Relationship Skills That Work, Part 1

man kissing his wife

No one in a relationship wants it to fail.  Obviously, couples want their relationship to work and last a lifetime.  But how?  What is the secret to making a relationship work?  It clearly doesn’t happen all by itself just because they love each other.  

The typical relationship starts out with passion and emotion. Dopamine is flooding through the brains of each partner and they believe this will last forever.  But the reality is that the brain cannot continue to produce this level of dopamine and over time that high stops and each partner becomes who they really were all along.  Past relational woundings and insecurities from childhood come to the front and get triggered by little things the other person does or says.  And before long they are trapped in a negative cycle of conflict that catches them up like a tornado and leaves them disconnected and confused. 
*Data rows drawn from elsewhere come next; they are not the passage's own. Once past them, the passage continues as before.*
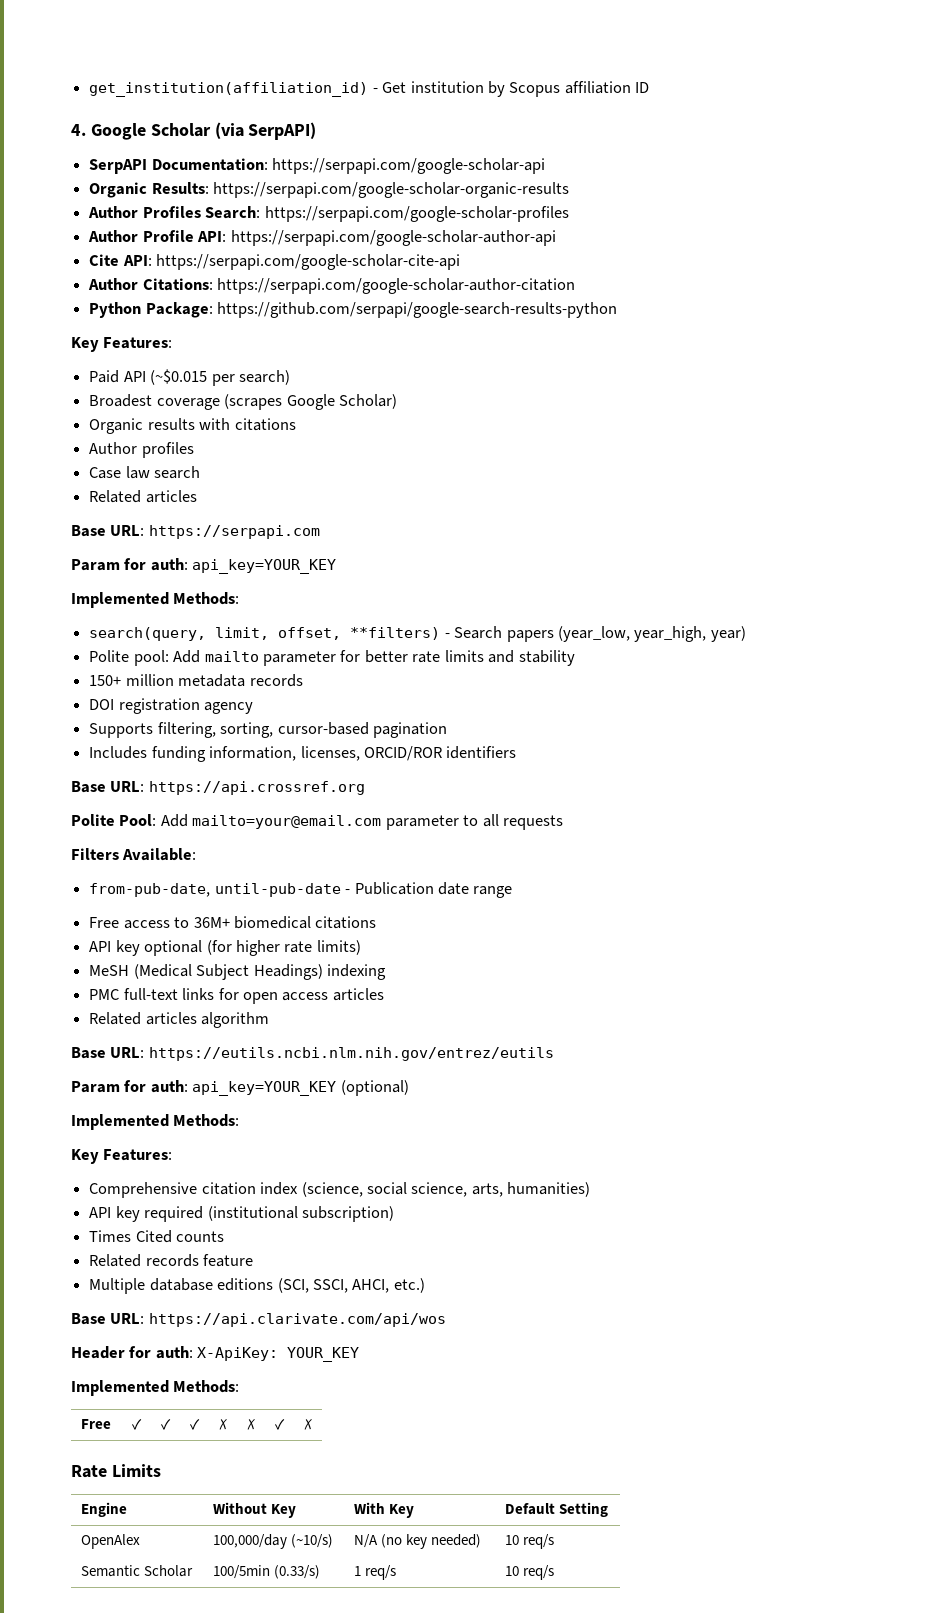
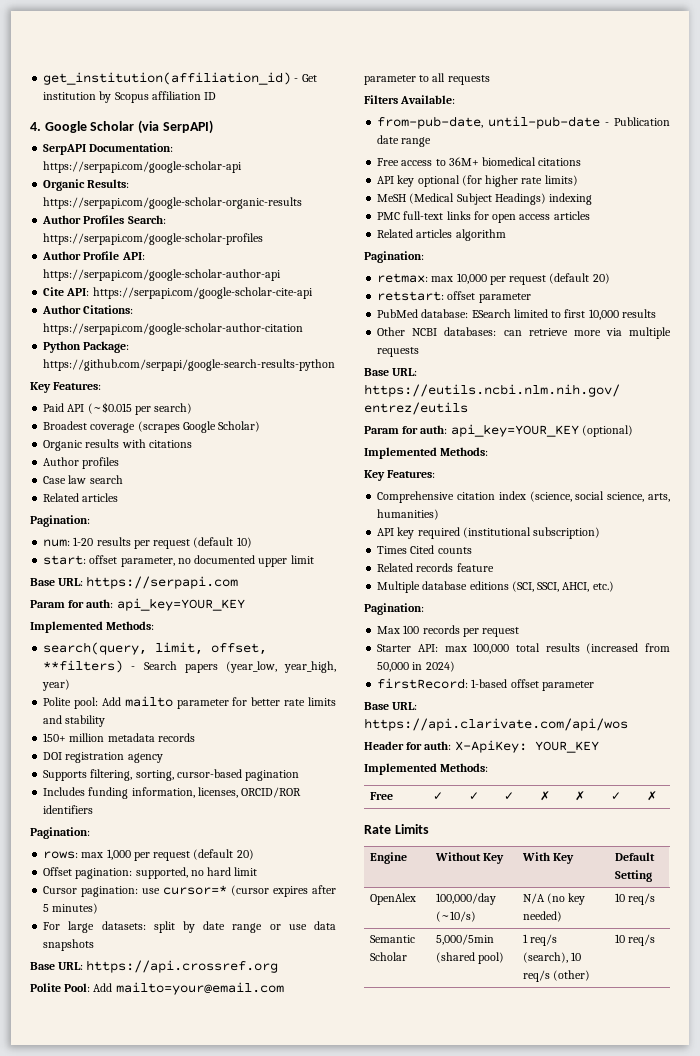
  Case law search
  Related articles
+ Pagination:
+ num: 1-20 results per request (default 10)
+ start: offset parameter, no documented upper limit
  Includes funding information, licenses, ORCID/ROR identifiers
+ Pagination:
+ rows: max 1,000 per request (default 20)
+ Offset pagination: supported, no hard limit
+ Cursor pagination: use cursor=* (cursor expires after 5 minutes)
+ For large datasets: split by date range or use data snapshots
  Related articles algorithm
+ Pagination:
+ retmax: max 10,000 per request (default 20)
+ retstart: offset parameter
+ PubMed database: ESearch limited to first 10,000 results
+ Other NCBI databases: can retrieve more via multiple requests
  Multiple database editions (SCI, SSCI, AHCI, etc.)
+ Pagination:
+ Max 100 records per request
+ Starter API: max 100,000 total results (increased from 50,000 in 2024)
+ firstRecord: 1-based offset parameter
- Semantic Scholar | 100/5min (0.33/s) | 1 req/s | 10 req/s
+ Semantic Scholar | 5,000/5min (shared pool) | 1 req/s (search), 10 req/s (other) | 10 req/s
Over this and my next blog, I will share some relationship skills that any couple trapped in this negative cycle can learn and use to not only break out of the cycle, but make their love last a lifetime.  The skills I am going to share come from the method of couple counseling I practice.  It’s called Emotionally Focused Therapy, or EFT for short.  It is the most researched and proven therapy there is for repairing relational disconnection.  I encourage you to follow up after reading this blog with a call, text, or email to us at SoulCare Counseling to either do an EFT weekend marriage intensive or weekly EFT couple counseling. 

Relationship Skill #1: Recognizing Your Partner’s Raw Spots

bald man with scar on his head

If your partner had a wound that hasn’t healed or an old scar that is always tender, you’d try very hard to avoid mashing or scratching it.  Well, every person on earth has what we in EFT call raw spots, or attachment wounds.  In the first two years of life, in response to how things are with their primary care-givers, usually parents, humans develop either secure or insecure attachment styles.  There are four attachment styles; three of them are insecure attachment styles.  That tells you that most people have an insecure attachment style.  They are ways that we learned when we were small to reconnect when our attachment was damaged.  Insecure attachment styles are strategies to connect that are dysfunctional.  But it’s all the person knows, so those childhood patterns last into adulthood.  

The saying in the therapy world goes like this, “What went wrong in childhood will show up in the intimate relationship.”  If a person was left alone as a child, that is a tender spot in his or her psyche and when left alone as an adult, he or she will respond by feeling abandoned and desperately seek closeness by clinging.  If a person’s parents made him or her perform in order to get love and approval, then in adulthood, he or she will have a crippling fear of failing his or her partner and being rejected.  This fear will drive perfectionist or compulsive behavior.  If a person was abused, especially sexually, he or she will have a fear of intimacy and respond by being distant. 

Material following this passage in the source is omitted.